On February 19, 1910, the Baltimore Afro-American noted that the Empty Stocking and Fresh Air Circle had elected officers. In addition to electing five (!) vice presidents, Ida Cummings was elected president of the social and charitable organization. Cummings was president of Empty Stocking and Fresh Air Circle for over two decades, and her name appears in the Afro-American dozens of time in the first decades of the twentieth century. In 1906, Cummings wrote a piece for the newspaper describing how the club worked over the summer to bring “joy and happiness to more than 275 people mostly children.” By 1925, the Afro-American described the Empty Stocking club as an “institution and indispensable part of our city.” The paper continued: “The citizens of Baltimore realize that in the service of these ladies is the sacrifice of self for the good of our future race.“ The newspaper noted that Cummings and the group played a particularly important role at Christmas time: “Following their usual custom of the past twenty years the Empty Stocking Club, of which Mrs. Ida Cummings is president, played Santa to a host of children that crowded the Metropolitan M.E. Church to the doors.”

The African American Registry website describes Cummings this way: 

Ida Rebecca Cummings was born on this date in 1867. She was an African American educator, organization leader, and clubwoman.
 
From Baltimore, Maryland, her father was a hotel chef and catering business owner; her mother operated a boarding house at their home. Cummings was raised in an environment that stressed learning, Black unity, and community service. The family church, Metropolitan Methodist, was a station stop with Underground Railroad and offered literacy classes before the city allowed Black public schools. This atmosphere was a large part of the children’s place of academia in their early years.

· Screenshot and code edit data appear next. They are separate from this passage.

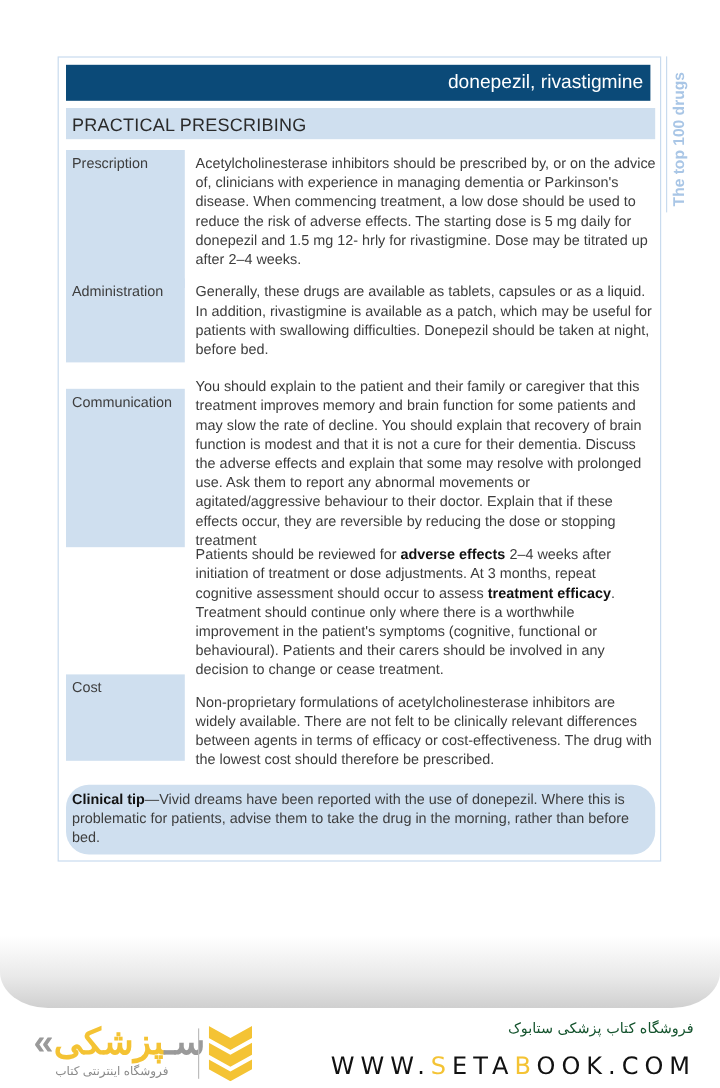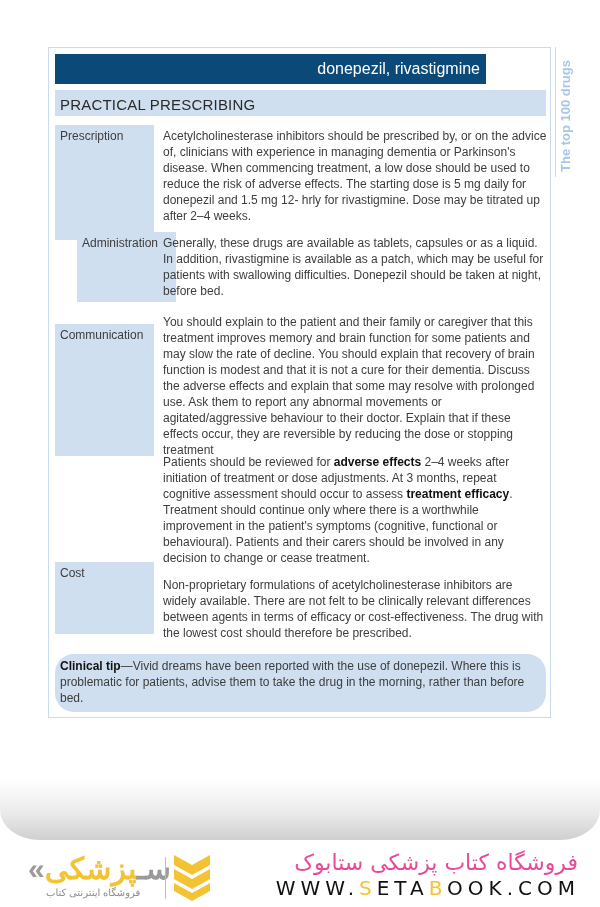--- a/index.html
+++ b/index.html
@@ -16,21 +16,21 @@
       position: absolute; left: 0; top: 780px; width: 600px; height: 60px;
       background: linear-gradient(to bottom, rgba(255,255,255,0) 0%, rgba(220,220,220,0.6) 55%, rgba(205,205,205,0.95) 100%);
       border-radius: 0 0 40px 40px / 0 0 30px 30px;
     }
     .panel {
       position: absolute; left: 48px; top: 47px; width: 503px; height: 671px;
       border: 1px solid #c9dbee; box-sizing: border-box;
       background: #ffffff;
     }
     .drug-header {
-      position: absolute; left: 55px; top: 54px; width: 431px; height: 30px;
+      position: absolute; left: 55px; top: 54px; width: 487px; height: 30px;
       background: #0b4a78; color: #ffffff;
       font-size: 16px; line-height: 30px; text-align: right;
       padding-right: 6px; box-sizing: border-box;
     }
     .section-header {
       position: absolute; left: 55px; top: 90px; width: 491px; height: 26px;
       background: #cfdfef; color: #2a2a2a;
       font-size: 15px; line-height: 29px; padding-left: 5px; box-sizing: border-box;
       letter-spacing: 0.2px;
     }
@@ -65,21 +65,21 @@
       position: absolute; left: 0px; top: 0px; font-size: 30px; font-weight: bold; color: #9a9a9a;
       letter-spacing: -1px; line-height: 32px;
     }
     .logo-text .acc { color: #f4c334; }
     .logo-sub {
       position: absolute; left: 18px; top: 34px; font-size: 10px; color: #8a8a8a; direction: rtl;
     }
     .logo-divider { position: absolute; left: 137px; top: 4px; width: 1px; height: 42px; background: #bdbdbd; }
     .logo-mark { position: absolute; left: 146px; top: 0px; }
     .store-title {
-      position: absolute; right: 22px; top: 850px; font-size: 22px; color: #ec4899; direction: rtl;
+      position: absolute; right: 22px; top: 850px; font-size: 12px; color: #14532d; direction: rtl;
       font-family: "DejaVu Sans", sans-serif;
     }
     .store-url {
       position: absolute; right: 20px; top: 876px; font-size: 20px; color: #111; letter-spacing: 5px;
       font-family: "DejaVu Sans", sans-serif;
     }
     .store-url .y { color: #f4c334; }
   </style>
 </head>
 <body>
@@ -89,21 +89,21 @@
 
   <div class="drug-header">donepezil, rivastigmine</div>
   <div class="section-header">PRACTICAL PRESCRIBING</div>
 
   <div class="side-tab"></div>
   <div class="side-tab-text">The top 100 drugs</div>
 
   <div class="row-label" style="top:125px;height:115px;">Prescription</div>
   <div class="row-text" style="top:125px;">Acetylcholinesterase inhibitors should be prescribed by, or on the advice of, clinicians with experience in managing dementia or Parkinson's disease. When commencing treatment, a low dose should be used to reduce the risk of adverse effects. The starting dose is 5 mg daily for donepezil and 1.5 mg 12- hrly for rivastigmine. Dose may be titrated up after 2–4 weeks.</div>
 
-  <div class="row-label" style="top:232px;height:70px;margin-left:22px;">Administration</div>
+  <div class="row-label" style="top:232px;height:70px;">Administration</div>
   <div class="row-text" style="top:232px;">Generally, these drugs are available as tablets, capsules or as a liquid. In addition, rivastigmine is available as a patch, which may be useful for patients with swallowing difficulties. Donepezil should be taken at night, before bed.</div>
 
   <div class="row-label" style="top:324px;height:132px;">Communication</div>
   <div class="row-text" style="top:311px;">You should explain to the patient and their family or caregiver that this treatment improves memory and brain function for some patients and may slow the rate of decline. You should explain that recovery of brain function is modest and that it is not a cure for their dementia. Discuss the adverse effects and explain that some may resolve with prolonged use. Ask them to report any abnormal movements or agitated/aggressive behaviour to their doctor. Explain that if these effects occur, they are reversible by reducing the dose or stopping treatment</div>
 
   <div class="row-text" style="top:451px;"><span>Patients should be reviewed for </span><b>adverse effects</b><span> 2–4 weeks after initiation of treatment or dose adjustments. At 3 months, repeat cognitive assessment should occur to assess </span><b>treatment efficacy</b><span>. Treatment should continue only where there is a worthwhile improvement in the patient's symptoms (cognitive, functional or behavioural). Patients and their carers should be involved in any decision to change or cease treatment.</span></div>
 
   <div class="row-label" style="top:562px;height:72px;">Cost</div>
   <div class="row-text" style="top:574px;">Non-proprietary formulations of acetylcholinesterase inhibitors are widely available. There are not felt to be clinically relevant differences between agents in terms of efficacy or cost-effectiveness. The drug with the lowest cost should therefore be prescribed.</div>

The Oblate Sisters of Providence, an order of Black nuns, were Cummings’s first teachers.
 
She later attended Hampton Institute and Morgan State College; where she earned a Bachelor of Arts degree in 1922. Cummings began teaching primary school in 1900, moving to specialized courses in her home city and Chicago. Affectionately called “Miss Ida” by her students, Cummings taught for thirty-seven years. While teaching, she participated in organizations that worked to improve housing, health care, and education for poor children. In 1904, she and other members of the Colored YMCA established the Colored Empty Stocking and Fresh Air Circle.
 
They provided Christmas stockings to children who would otherwise have no gifts. The organization also aided in a healthier environment for these children by paying for boarding for them in rural homes during the summer. From 1912 to 1914, Cummings was secretary of the National Association of Colored Women and chair of the planning committee for its annual convention. She was a trustee of Bennett College, the first woman trustee of Morgan State College, and served as president of the Republican Woman’s League. Ida Cummings died in November 1958.